Your work seems to have a DIY aesthetic that shows through, and not only in your efforts to get projects going. Is it intentional?

I’m not so concerned with aesthetics. Aesthetics are just going to happen. I’m not saying that I’m anti-aesthetic, that’s a ridiculous position to put yourself in – there’s aesthetic in everything, you can kind of choose to author it I suppose – but I’m not trying not to be aware of the traditional aesthetic authorship that is in fine art for the most part. Because I feel that it is very contrived, and a lot of people are doing things and they don’t really know why they have made things look a certain way. The appearance is just something that is going to happen. I’m more interested in the mechanics of how participatory art works. I kind of do have some aesthetic acknowledgements, I have cultural references within the work, but they’re more kind of like easter eggs to broader ideas. Because ideally those ideas are kind of written in how the ideas are integrated. I suppose because I stop at a certain point where other people might make it look finished, you know? And not really focusing on the core of what it is that is the work.

If I was to say there’s anything that truly ties my work together, it would be that I’m interested in cultural coding. I’m interested in language too. For me, the focus on music and language is one and the same and it is also to do with technology. There is a way of figuring out our environment through these mediums.

Saying that, socially engaged art often has detractors why do you think that is?

Yeah, that kind of cynicism, it comes about for a reason. That is because a lot of stuff that says it’s socially engaged really isn’t what it says it is, and it’s given a lot of social practice a bad name as a result. I think there is just a culture that has evolved from the idea of social practice, collaborative art, whatever you want to call it.  That form of art making has wound up filling a gap in local councils’ budgets as a replacement in some cases to social workers, because these projects are cheaper. I think it’s a mistake to conflate the two.

Saying that, I don’t think the majority of people are worn out by actual socially engaged practice. I just think a lot of people are protective of their discipline in a dogmatic way, in the same sense that people are protective of their religion, but I think that there are two sides to it… it has kind of gotten a bad name for itself, but there is an irrational side to that scepticism.

I would like to touch on something that is important to me, and get your thoughts on it: dyslexia. We have both been diagnosed with it, and we both have gone through the educational system.

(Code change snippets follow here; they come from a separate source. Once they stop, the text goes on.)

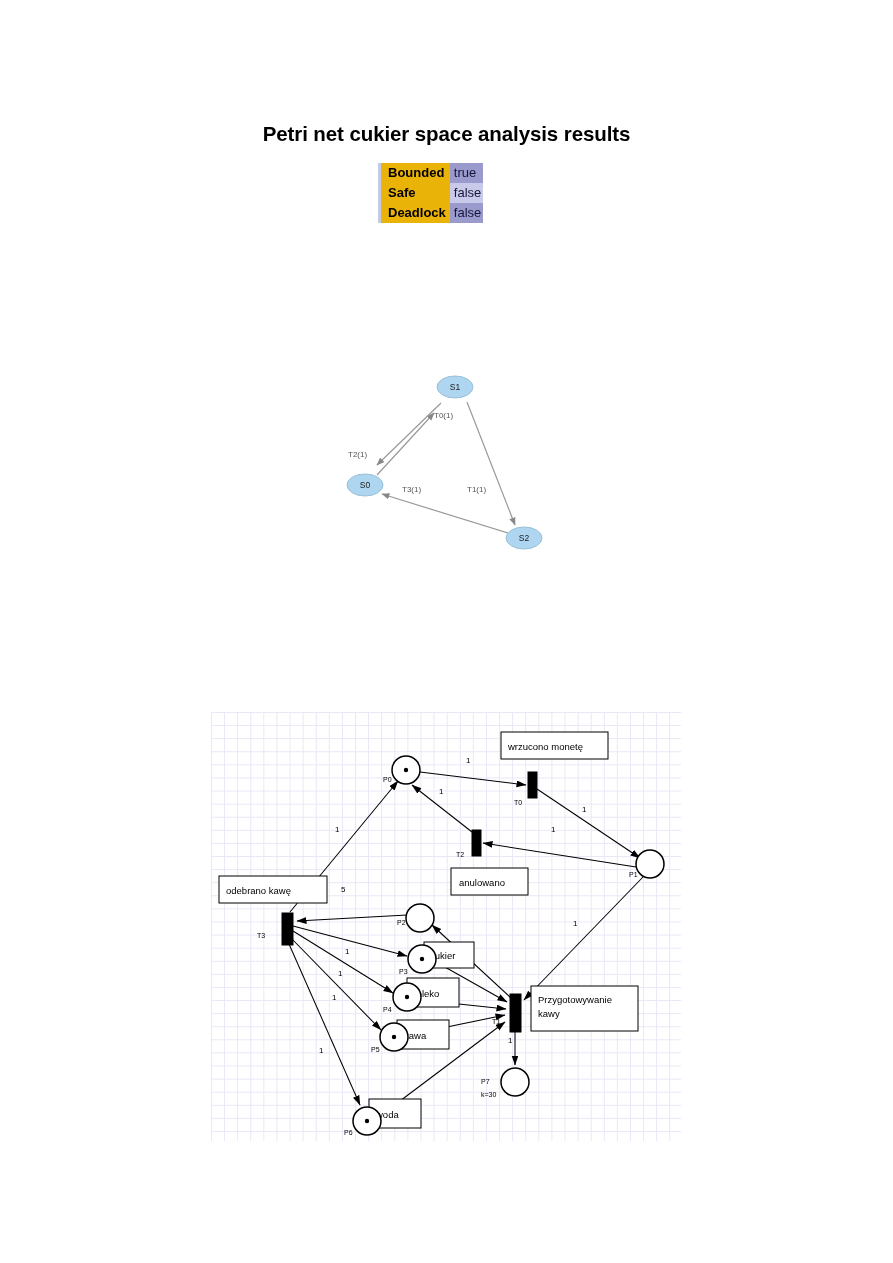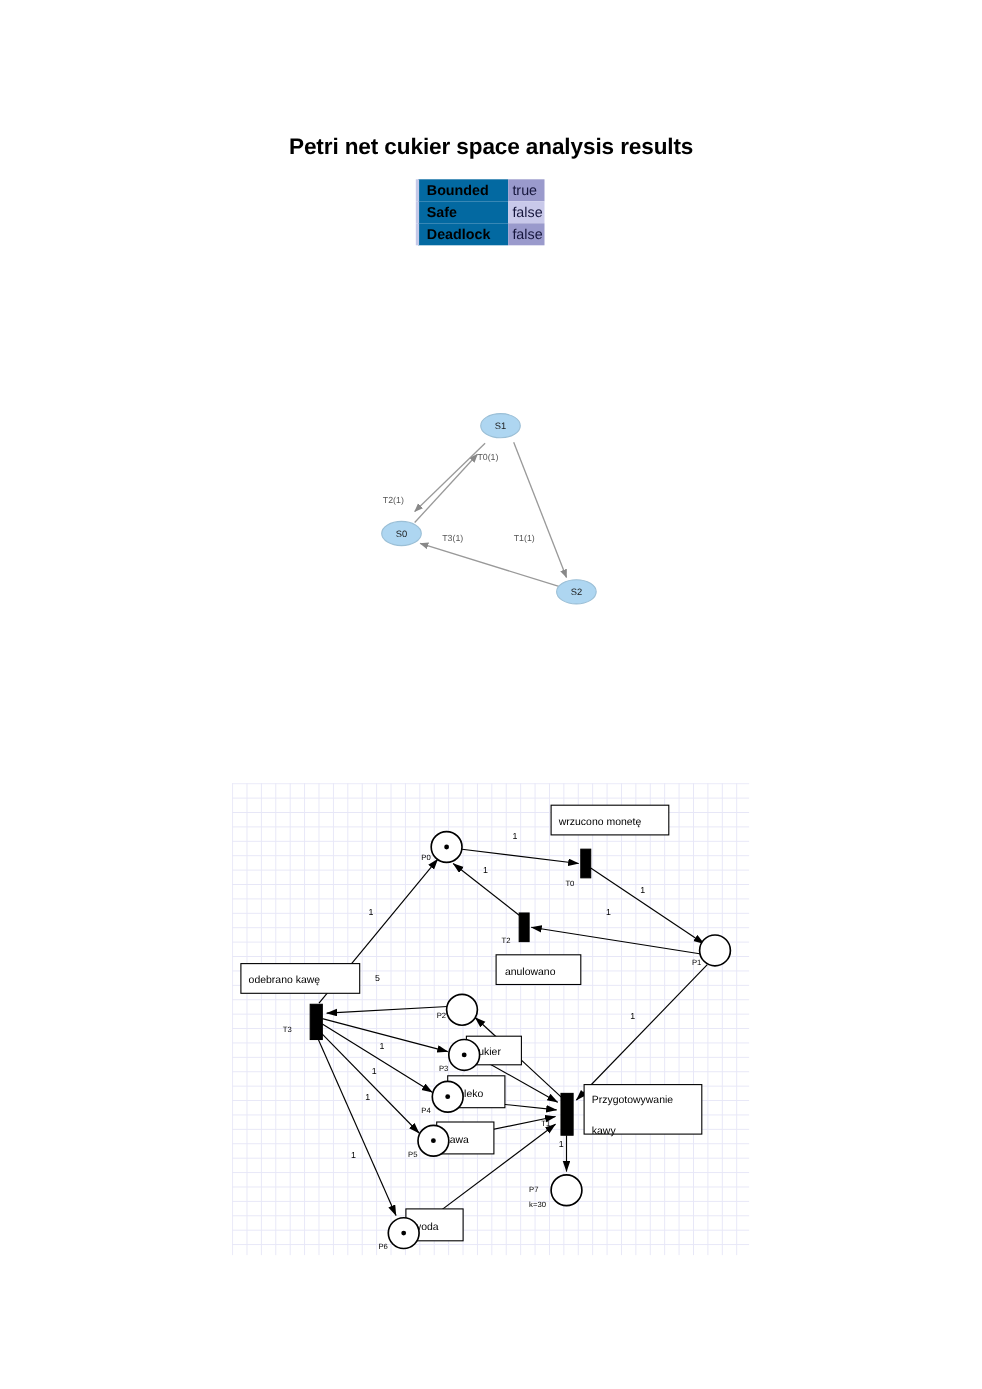--- a/index.html
+++ b/index.html
@@ -40,24 +40,24 @@
   #results-table td {
     padding: 0;
     font-size: 13px;
     line-height: 20px;
     vertical-align: middle;
   }
   #results-table td.res-label {
     font-weight: bold;
     color: #000000;
     padding-left: 7px;
-    padding-right: 16px;
+    padding-right: 4px;
     border-left: 3px solid #c5c9e8;
     white-space: nowrap;
-    background: #0369a1;
+    background: #eab308;
   }
   #results-table td.res-value {
     color: #16163c;
     padding-left: 4px;
     padding-right: 0;
     white-space: nowrap;
   }
   #results-table tr.row-dark td.res-value { background: #9a9acc; }
   #results-table tr.row-light td.res-value { background: #c9c9ea; }
 
@@ -325,14 +325,14 @@
       <circle class="pn-token" cx="156" cy="409" r="2.2"></circle>
       <text class="pn-id" x="133" y="423">P6</text>
     </g>
     <g>
       <circle class="pn-place" cx="304" cy="370" r="14" stroke-width="2"></circle>
       <text class="pn-id" x="270" y="372">P7</text>
       <text class="pn-annot" x="270" y="385">k=30</text>
     </g>
   </svg>
 
-  <div style="position:absolute; left:327px; top:296px; font-size:9.5px; font-family:'Liberation Sans', sans-serif; color:#000;margin-top:15px;">kawy</div>
+  <div style="position:absolute; left:327px; top:296px; font-size:9.5px; font-family:'Liberation Sans', sans-serif; color:#000;">kawy</div>
 </div>
 
 </body></html>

Dyslexia is a nebulous thing, I think a lot of things get lumped in together with – it’s because it is hard to pin it down as any one thing. There are probably hundreds of different reading disabilities, and I wasn’t severely dyslexic. After having a period in my life where everyone else could read and I couldn’t read, I learned to read a lot quicker than my peers. After fourth class, once I did learn to read, I kind of went very quickly from there. But I think the main thing was that it affected me creatively, and I think a lot of dyslexics have had a similar experience. When many of us were in school and tried to pretend that we were doing work, and also during time when people were reading, we had to invert into our own minds and our imaginations. And meanwhile the schools weren’t identifying that we were having trouble reading. I think they are a lot better now today. I think a lot of dyslexics wound up in art college because they were doodling in their books the whole time. None of the scribbly stuff made any sense to them! That period in my life formed me as a person, but I wouldn’t say I’m a dyslexic, because I don’t think it’s fair on people who actually struggle with language problems for me to say that I am still a dyslexic, because it doesn’t affect my day to day life. I make mistakes when I’m spelling, but I get by with spellcheck.

Let’s talk a bit about your influences.

I’m a bit of an artistic misanthrope – I don’t get really fanboy-ish about other artists. I can appreciate good work but I don’t get into someone’s practice so much. There are a few people that I kind of generally like what they do, like Mark Manders the sculptor – I used to be really into him while I was in college. I do feel if you say that if you say you like an artist, people look for their influence in what you do. saying that I really like my peers. In Helsinki in particular, there is like a ton of amazing artists that I’ve met. Looking back, the majority of the reasons why I make things is because the so much of mainstream art really annoys me. I think the stuff that gets attention is put on a pedestal, and there is far more interesting stuff being made by marginalised artists. Artists who don’t have a whole press office behind them putting their name forward. And when people ask you, what artist are you into? I don’t know. Not to sound like a big hipster,I really don’t care for it. it’s just how I feel. I really don’t like the overhyping of certain work. I don’t want to look at it. I don’t want anyone telling me what is good – I want to decide for myself.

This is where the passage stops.